◆ EXERCISE INSTRUCTIONS ◆
Your reply should hold only the lines from the one containing "[328,377,428,391] hubble:data ->" to the final line of the listing below, restated word for word.

◆ RECORDS SHOWN ◆
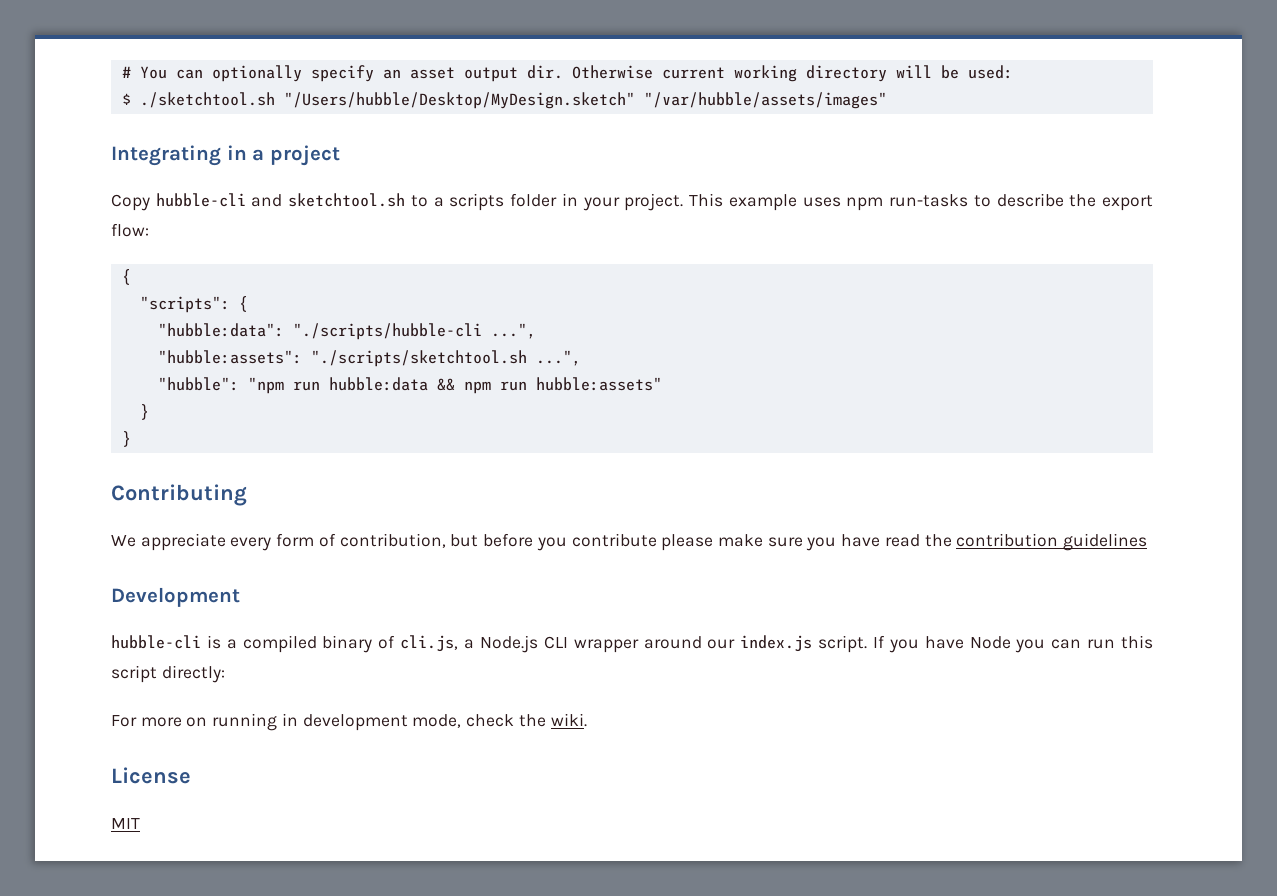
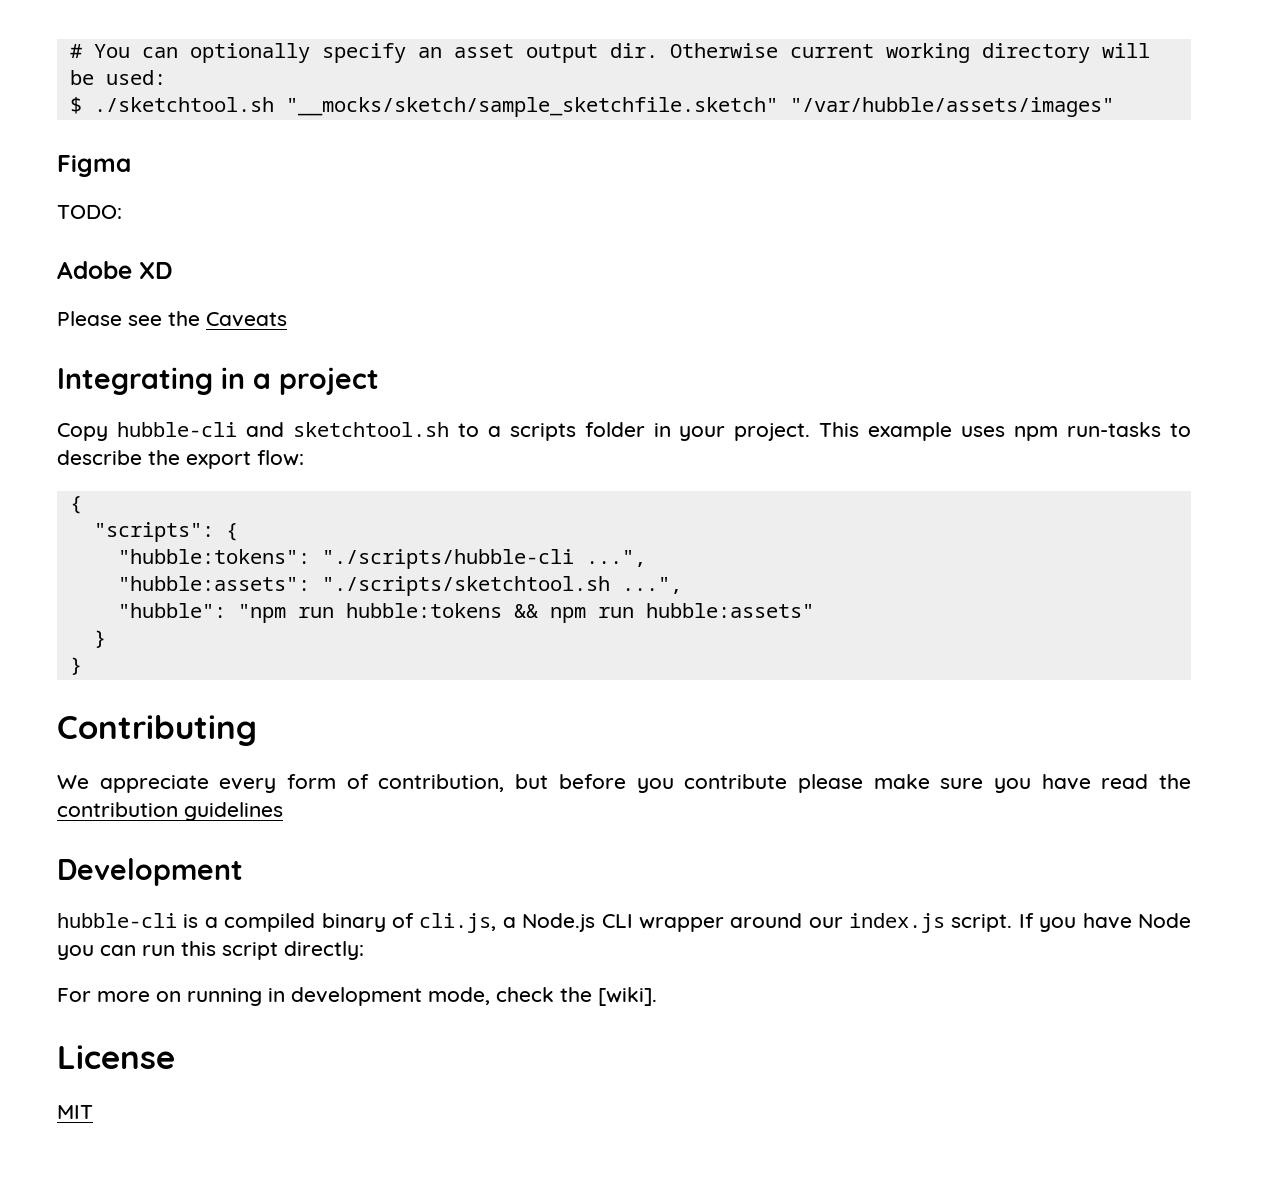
[283,92,635,109] "/Users/hubble/Desktop/MyDesign.sketch" -> [285,97,778,117] "__mocks/sketch/sample_sketchfile.sketch"
(887, 100) none -> [57,155,131,177] [57,205,122,219] [57,261,173,279] [57,311,287,327] // Figma // TODO: // Adobe XD // Please see the Caveats
[157,323,284,337] "hubble:data": -> [117,549,310,564] "hubble:tokens":
[328,377,428,391] hubble:data -> [345,603,502,618] hubble:tokens
[550,713,587,727] wiki. -> [598,987,657,1006] [wiki].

◆ THE COMPLETED TASK ◆
[328,377,428,391] hubble:data -> [345,603,502,618] hubble:tokens
[550,713,587,727] wiki. -> [598,987,657,1006] [wiki].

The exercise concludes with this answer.